Jump to: navigation, search

Make your data sources work with Splunk-provided reports

Splunk's reports are based on an evolving solution standard. This standard governs what fields, event type tags, and host tags Splunk can expect to find in data sources. These entities can then be plugged into Splunk reports for putting the data into context.

However, many data sources do not follow these standards out of the box. In these cases, you have two options:

  • Manually add the necessary tags and normalize the fields.
  • Find, download, and install an existing add-on that someone else has provided for your particular data source. Be sure that it does everything you want. If not, you can extend the add-on to suit your needs.

This document addresses option #1, taking a data source and manually readying it for use with Splunk reports. Go here for information on option #2.

Determining context

Every data source has a context. Understanding this context helps you decide what data--and hence what fields--you're interested in being able to extract for use in reports. For example, is this data source a Cisco PIX firewall log that is part of your organization's PCI solution? With firewall logs you can expect to have (and need) fields such as:

  • The time the event occurred, which can help you narrow down to just the events that happened around a time you are suspicious of, or can help you determine when an attack started.
  • The host the event occurred on (the firewall host itself), as you may have more than one firewall in your overall network structure.
  • Source IP address, hostname, or FQDN, so you can identify where the traffic is arriving from.
  • Destination IP address, hostname, or FQDN, so you can identify where the traffic is headed.

Note: FQDN refers to Fully Qualified Domain Name, or the full host, domain, and extension such as host5.example.com.

Often you can also expect firewall events to contain:

  • Source port, which will help you identify the port the traffic left from.
  • Destination port, which will identify the port the traffic is headed to.
  • The protocol and/or service being used, so you can identify what type of traffic this is. Sometimes you can imply certain information about the traffic type by the port, but not always, as it is possible to reconfigure which services use which ports.
  • Action, where the firewall details what it did with the packet. Often an action is in the form of terms such as accept and deny, but you have to look at each individual firewall to be sure of its terminology.

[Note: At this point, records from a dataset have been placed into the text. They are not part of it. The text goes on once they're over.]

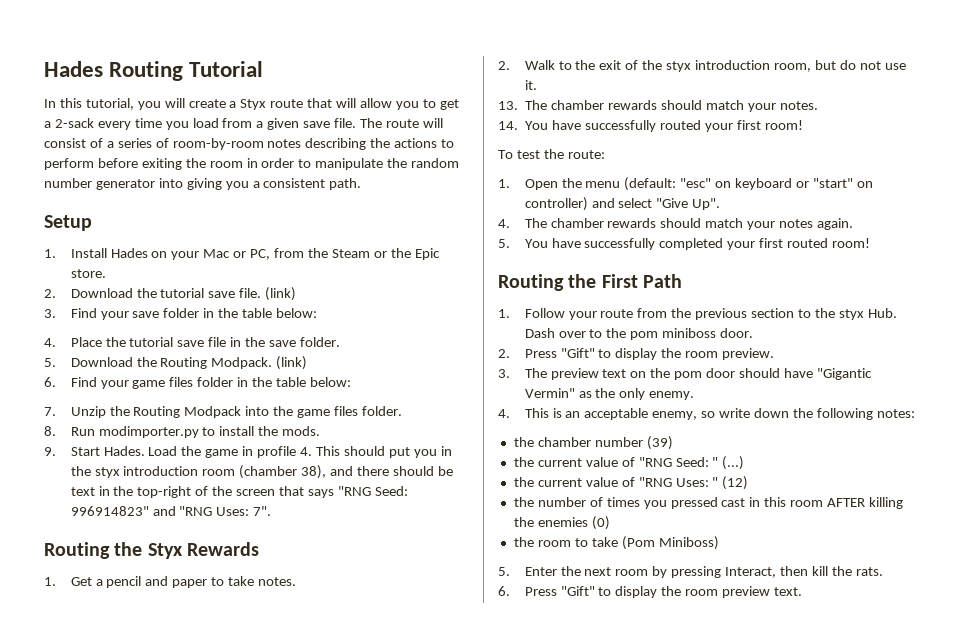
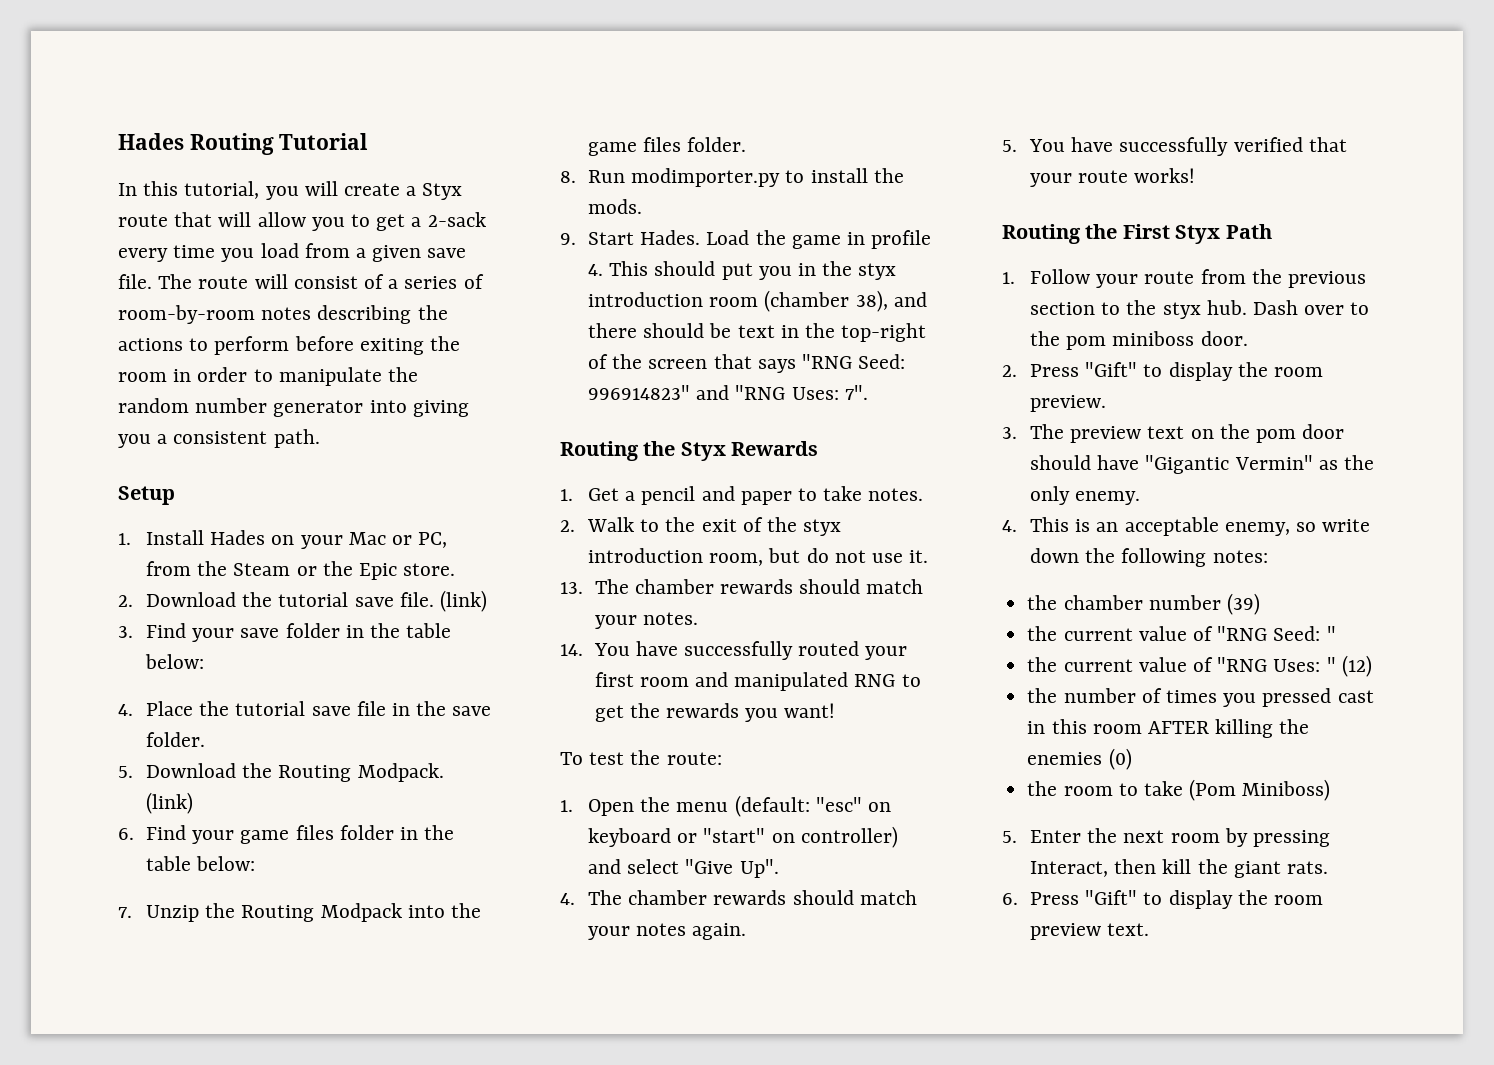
[764,120,803,130] room! -> [639,672,921,691] [594,703,836,722] room and manipulated RNG to get the rewards you want!
[659,238,870,250] completed your first routed room! -> [1233,137,1347,152] [1029,168,1196,187] verified that your route works!
(638, 281) none -> [1175,225,1221,244] Styx
[867,308,897,318] Hub. -> [1206,300,1247,315] hub.
[722,456,745,470] (...) -> (1336, 633) none
(852, 571) none -> [1233,861,1281,878] giant

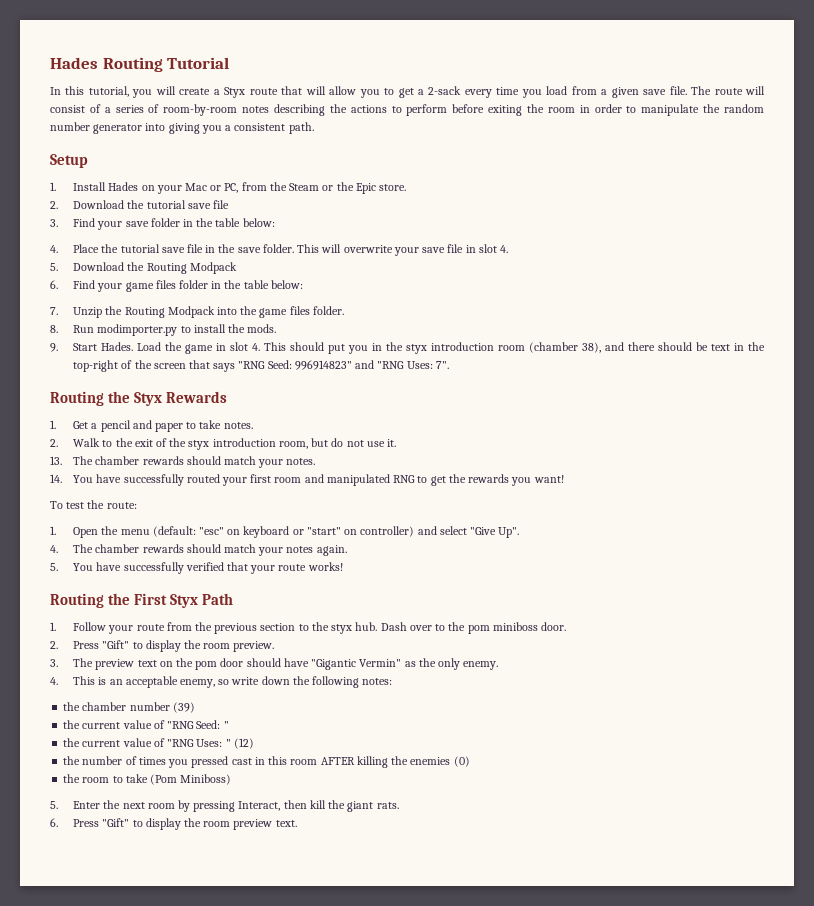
[399,590,487,612] file. (link) -> [212,200,229,209] file
(205, 739) none -> [297,244,509,256] This will overwrite your save file in slot 4.
[357,763,444,782] [145,792,193,814] Modpack. (link) -> [189,262,237,274] Modpack
[871,230,932,249] profile -> [230,342,249,351] slot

If you want this information and your firewall logs don't contain it, you can typically reconfigure your firewall to begin including this information for all new events.

Examining your data source

On top of the general information you may be able to find in a firewall event, each firewall product has its own data and ways of doing things. Let's go back to the Cisco PIX example. A log entry might look like:

Apr 23 04:12:35 10.0.0.3 %PIX-2-106006: Deny inbound UDP from 10.0.1.19/80 to 10.0.0.23/80 on interface eth0.

The data here breaks down to:

  • The timestamp of Apr 23 04:12:35
  • The firewall's IP address of 10.0.0.3
  • The Cisco PIX message identification code of %PIX-2-106006
  • The action taken in this message: Deny.
  • The indication that this is an inbound packet.
  • The originating host's IP address of 10.0.1.19.
  • The originating host's port of 80.
  • The receiving host's IP address of 10.0.0.23.
  • The receiving host's port of 90.
  • The interface that the traffic came into the firewall through: eth0.

So which pieces of this data represent fields you might want to extract? It's possible that you want access to all of them except for the timestamp, maybe not all at once, but at least at different times when looking for different information. The timestamp is dealt with more in terms of time navigation than as an actual search term.

A single event can give you a general idea of structure, but you'll want to take a far more extensive look through your log sample to determine what types of events need to be captured for reporting, alerting, and searches.

An example: sshd events

For the reasoning behind this particular example, see http://www.splunkbase.com/howtos/Splunk/howto:Using_Splunk_for_Event_Correlation.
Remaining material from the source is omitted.